>>>>

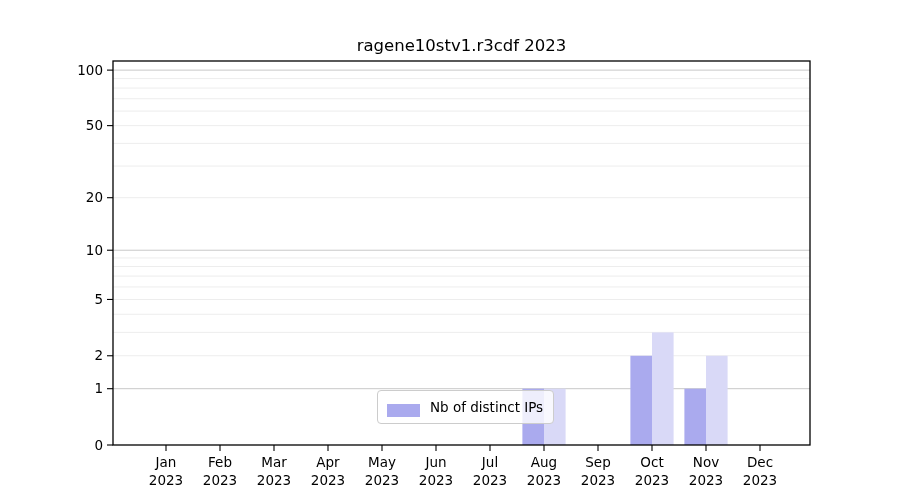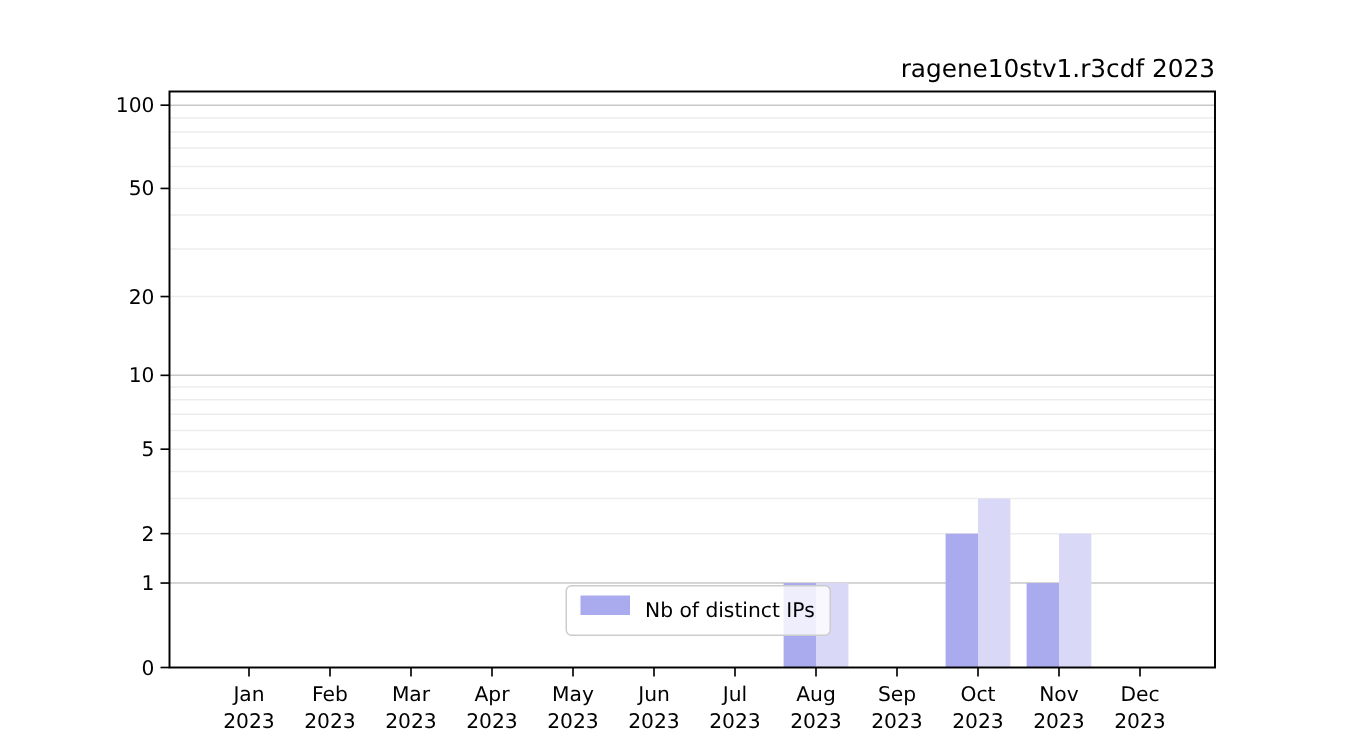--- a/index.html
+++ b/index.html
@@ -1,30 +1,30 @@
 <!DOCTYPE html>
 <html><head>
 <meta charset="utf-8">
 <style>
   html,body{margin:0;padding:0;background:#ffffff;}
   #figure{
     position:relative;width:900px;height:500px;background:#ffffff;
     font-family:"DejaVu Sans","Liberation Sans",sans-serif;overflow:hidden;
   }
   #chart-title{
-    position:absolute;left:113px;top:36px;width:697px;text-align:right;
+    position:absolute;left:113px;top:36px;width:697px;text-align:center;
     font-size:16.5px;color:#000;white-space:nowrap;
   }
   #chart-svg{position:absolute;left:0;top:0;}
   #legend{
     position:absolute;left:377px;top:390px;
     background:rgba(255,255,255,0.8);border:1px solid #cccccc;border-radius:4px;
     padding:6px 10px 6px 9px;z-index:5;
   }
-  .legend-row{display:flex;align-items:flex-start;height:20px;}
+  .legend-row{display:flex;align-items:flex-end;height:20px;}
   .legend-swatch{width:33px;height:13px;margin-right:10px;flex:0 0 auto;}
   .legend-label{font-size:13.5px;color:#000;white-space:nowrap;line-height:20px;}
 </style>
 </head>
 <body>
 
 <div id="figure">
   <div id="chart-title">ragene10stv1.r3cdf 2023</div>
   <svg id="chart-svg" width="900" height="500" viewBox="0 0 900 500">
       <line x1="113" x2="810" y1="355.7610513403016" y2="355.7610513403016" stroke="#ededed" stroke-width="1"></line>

<<<<

The entries are to be restated word for word, with pictures omitted.

■ **ANSWER SPACE**
--- a/index.html
+++ b/index.html
@@ -1,30 +1,30 @@
 <!DOCTYPE html>
 <html><head>
 <meta charset="utf-8">
 <style>
   html,body{margin:0;padding:0;background:#ffffff;}
   #figure{
     position:relative;width:900px;height:500px;background:#ffffff;
     font-family:"DejaVu Sans","Liberation Sans",sans-serif;overflow:hidden;
   }
   #chart-title{
-    position:absolute;left:113px;top:36px;width:697px;text-align:right;
+    position:absolute;left:113px;top:36px;width:697px;text-align:center;
     font-size:16.5px;color:#000;white-space:nowrap;
   }
   #chart-svg{position:absolute;left:0;top:0;}
   #legend{
     position:absolute;left:377px;top:390px;
     background:rgba(255,255,255,0.8);border:1px solid #cccccc;border-radius:4px;
     padding:6px 10px 6px 9px;z-index:5;
   }
-  .legend-row{display:flex;align-items:flex-start;height:20px;}
+  .legend-row{display:flex;align-items:flex-end;height:20px;}
   .legend-swatch{width:33px;height:13px;margin-right:10px;flex:0 0 auto;}
   .legend-label{font-size:13.5px;color:#000;white-space:nowrap;line-height:20px;}
 </style>
 </head>
 <body>
 
 <div id="figure">
   <div id="chart-title">ragene10stv1.r3cdf 2023</div>
   <svg id="chart-svg" width="900" height="500" viewBox="0 0 900 500">
       <line x1="113" x2="810" y1="355.7610513403016" y2="355.7610513403016" stroke="#ededed" stroke-width="1"></line>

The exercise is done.